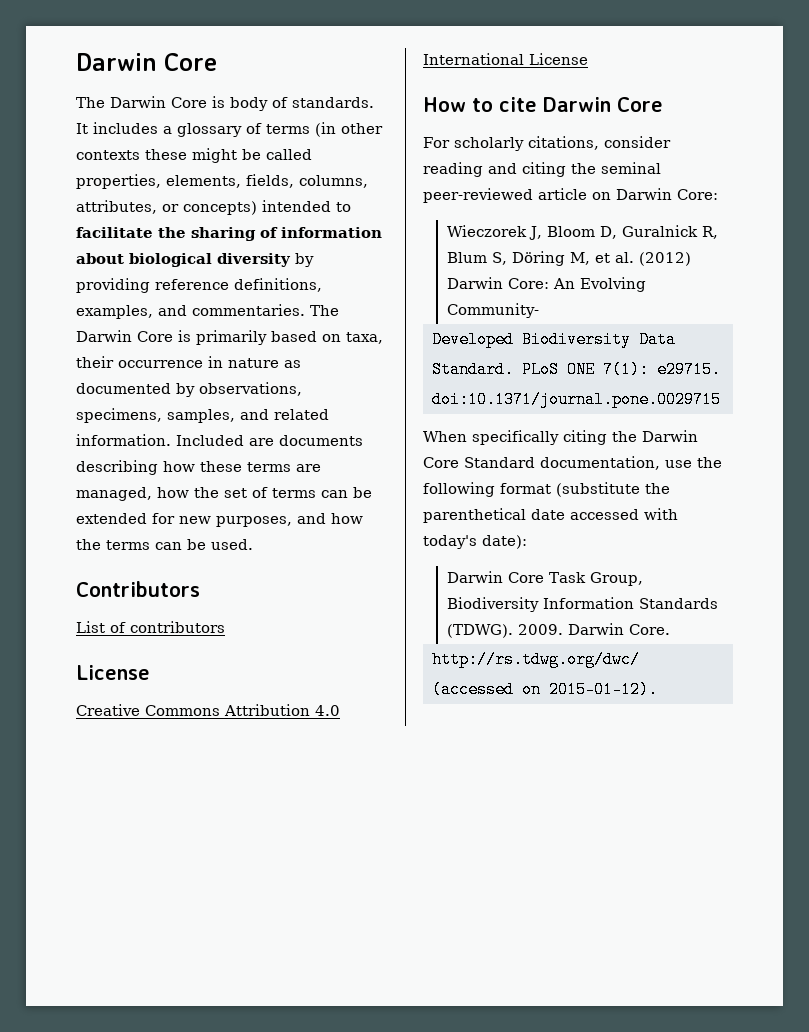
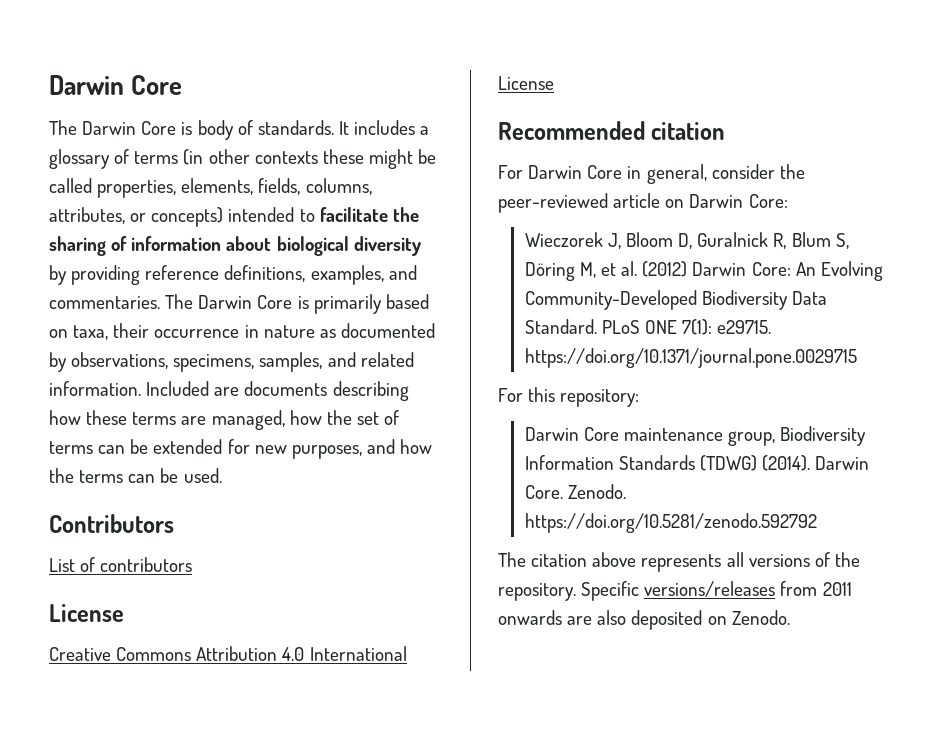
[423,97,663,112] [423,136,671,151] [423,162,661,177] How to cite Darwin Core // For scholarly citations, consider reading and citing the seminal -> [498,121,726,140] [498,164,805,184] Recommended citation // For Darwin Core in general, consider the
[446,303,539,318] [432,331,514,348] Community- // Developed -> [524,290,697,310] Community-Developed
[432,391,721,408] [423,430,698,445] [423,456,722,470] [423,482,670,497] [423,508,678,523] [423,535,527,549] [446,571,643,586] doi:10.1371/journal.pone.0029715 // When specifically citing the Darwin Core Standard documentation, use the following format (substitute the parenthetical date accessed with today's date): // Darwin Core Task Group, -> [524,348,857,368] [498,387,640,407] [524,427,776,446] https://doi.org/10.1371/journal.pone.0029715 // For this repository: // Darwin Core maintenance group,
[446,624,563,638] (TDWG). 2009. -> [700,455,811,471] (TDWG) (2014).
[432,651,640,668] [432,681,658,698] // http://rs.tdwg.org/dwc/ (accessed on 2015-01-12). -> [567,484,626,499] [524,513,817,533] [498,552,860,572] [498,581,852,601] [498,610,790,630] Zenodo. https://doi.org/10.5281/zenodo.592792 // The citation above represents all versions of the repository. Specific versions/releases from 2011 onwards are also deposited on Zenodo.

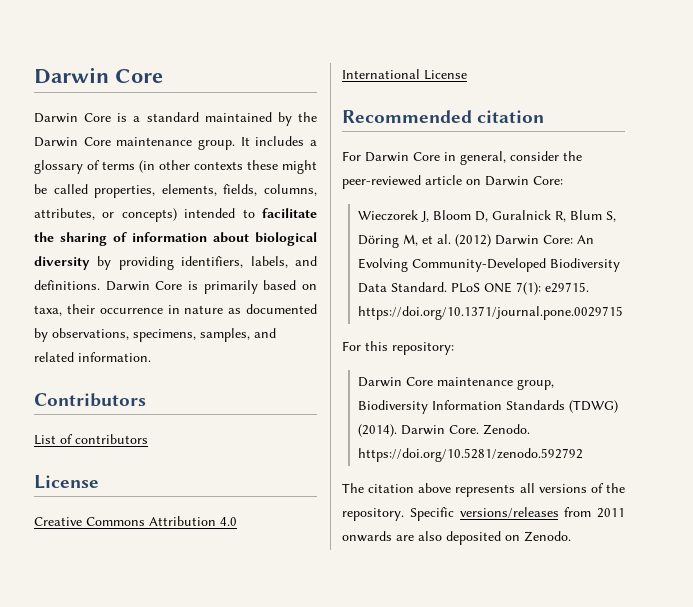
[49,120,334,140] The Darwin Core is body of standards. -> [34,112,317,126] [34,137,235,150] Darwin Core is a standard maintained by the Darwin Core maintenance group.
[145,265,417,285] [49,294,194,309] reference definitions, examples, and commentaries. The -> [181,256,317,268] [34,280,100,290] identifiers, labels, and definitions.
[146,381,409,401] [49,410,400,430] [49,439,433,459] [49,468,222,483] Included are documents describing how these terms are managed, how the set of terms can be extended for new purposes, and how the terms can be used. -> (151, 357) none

*YOUR TASK*. Everything in the entries above except the pictures should be given again exactly.

*SOLUTION TO THIS PROBLEM*.
[423,97,663,112] [423,136,671,151] [423,162,661,177] How to cite Darwin Core // For scholarly citations, consider reading and citing the seminal -> [498,121,726,140] [498,164,805,184] Recommended citation // For Darwin Core in general, consider the
[446,303,539,318] [432,331,514,348] Community- // Developed -> [524,290,697,310] Community-Developed
[432,391,721,408] [423,430,698,445] [423,456,722,470] [423,482,670,497] [423,508,678,523] [423,535,527,549] [446,571,643,586] doi:10.1371/journal.pone.0029715 // When specifically citing the Darwin Core Standard documentation, use the following format (substitute the parenthetical date accessed with today's date): // Darwin Core Task Group, -> [524,348,857,368] [498,387,640,407] [524,427,776,446] https://doi.org/10.1371/journal.pone.0029715 // For this repository: // Darwin Core maintenance group,
[446,624,563,638] (TDWG). 2009. -> [700,455,811,471] (TDWG) (2014).
[432,651,640,668] [432,681,658,698] // http://rs.tdwg.org/dwc/ (accessed on 2015-01-12). -> [567,484,626,499] [524,513,817,533] [498,552,860,572] [498,581,852,601] [498,610,790,630] Zenodo. https://doi.org/10.5281/zenodo.592792 // The citation above represents all versions of the repository. Specific versions/releases from 2011 onwards are also deposited on Zenodo.

[49,120,334,140] The Darwin Core is body of standards. -> [34,112,317,126] [34,137,235,150] Darwin Core is a standard maintained by the Darwin Core maintenance group.
[145,265,417,285] [49,294,194,309] reference definitions, examples, and commentaries. The -> [181,256,317,268] [34,280,100,290] identifiers, labels, and definitions.
[146,381,409,401] [49,410,400,430] [49,439,433,459] [49,468,222,483] Included are documents describing how these terms are managed, how the set of terms can be extended for new purposes, and how the terms can be used. -> (151, 357) none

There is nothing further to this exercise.